• Work to complete
Output everything in the listing exactly, with no line missing.

** Source data follows **

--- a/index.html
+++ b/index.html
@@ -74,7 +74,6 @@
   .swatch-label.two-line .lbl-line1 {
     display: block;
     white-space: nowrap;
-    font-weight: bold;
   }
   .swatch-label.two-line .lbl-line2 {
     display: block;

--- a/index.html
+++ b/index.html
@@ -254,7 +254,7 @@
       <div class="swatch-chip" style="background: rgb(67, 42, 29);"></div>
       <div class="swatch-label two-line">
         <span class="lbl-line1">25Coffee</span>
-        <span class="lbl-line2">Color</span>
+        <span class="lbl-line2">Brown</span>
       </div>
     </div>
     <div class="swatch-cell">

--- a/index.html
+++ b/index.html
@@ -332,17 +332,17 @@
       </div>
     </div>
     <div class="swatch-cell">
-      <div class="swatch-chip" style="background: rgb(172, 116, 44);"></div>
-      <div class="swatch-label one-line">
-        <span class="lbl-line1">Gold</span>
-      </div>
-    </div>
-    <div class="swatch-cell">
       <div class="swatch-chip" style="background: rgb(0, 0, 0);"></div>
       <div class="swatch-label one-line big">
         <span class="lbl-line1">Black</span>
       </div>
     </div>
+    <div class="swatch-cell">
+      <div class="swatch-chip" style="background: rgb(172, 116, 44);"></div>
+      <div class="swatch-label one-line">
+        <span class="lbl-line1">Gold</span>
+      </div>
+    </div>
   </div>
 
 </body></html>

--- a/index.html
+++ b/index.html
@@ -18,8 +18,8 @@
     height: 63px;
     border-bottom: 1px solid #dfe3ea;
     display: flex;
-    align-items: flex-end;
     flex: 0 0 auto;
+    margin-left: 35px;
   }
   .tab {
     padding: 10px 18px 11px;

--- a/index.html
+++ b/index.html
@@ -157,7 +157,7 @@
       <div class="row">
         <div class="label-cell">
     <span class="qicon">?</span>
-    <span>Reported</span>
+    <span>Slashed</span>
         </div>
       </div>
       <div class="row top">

** End of Source data **

• Exercise result
--- a/index.html
+++ b/index.html
@@ -74,7 +74,6 @@
   .swatch-label.two-line .lbl-line1 {
     display: block;
     white-space: nowrap;
-    font-weight: bold;
   }
   .swatch-label.two-line .lbl-line2 {
     display: block;

--- a/index.html
+++ b/index.html
@@ -254,7 +254,7 @@
       <div class="swatch-chip" style="background: rgb(67, 42, 29);"></div>
       <div class="swatch-label two-line">
         <span class="lbl-line1">25Coffee</span>
-        <span class="lbl-line2">Color</span>
+        <span class="lbl-line2">Brown</span>
       </div>
     </div>
     <div class="swatch-cell">

--- a/index.html
+++ b/index.html
@@ -332,17 +332,17 @@
       </div>
     </div>
     <div class="swatch-cell">
-      <div class="swatch-chip" style="background: rgb(172, 116, 44);"></div>
-      <div class="swatch-label one-line">
-        <span class="lbl-line1">Gold</span>
-      </div>
-    </div>
-    <div class="swatch-cell">
       <div class="swatch-chip" style="background: rgb(0, 0, 0);"></div>
       <div class="swatch-label one-line big">
         <span class="lbl-line1">Black</span>
       </div>
     </div>
+    <div class="swatch-cell">
+      <div class="swatch-chip" style="background: rgb(172, 116, 44);"></div>
+      <div class="swatch-label one-line">
+        <span class="lbl-line1">Gold</span>
+      </div>
+    </div>
   </div>
 
 </body></html>

--- a/index.html
+++ b/index.html
@@ -18,8 +18,8 @@
     height: 63px;
     border-bottom: 1px solid #dfe3ea;
     display: flex;
-    align-items: flex-end;
     flex: 0 0 auto;
+    margin-left: 35px;
   }
   .tab {
     padding: 10px 18px 11px;

--- a/index.html
+++ b/index.html
@@ -157,7 +157,7 @@
       <div class="row">
         <div class="label-cell">
     <span class="qicon">?</span>
-    <span>Reported</span>
+    <span>Slashed</span>
         </div>
       </div>
       <div class="row top">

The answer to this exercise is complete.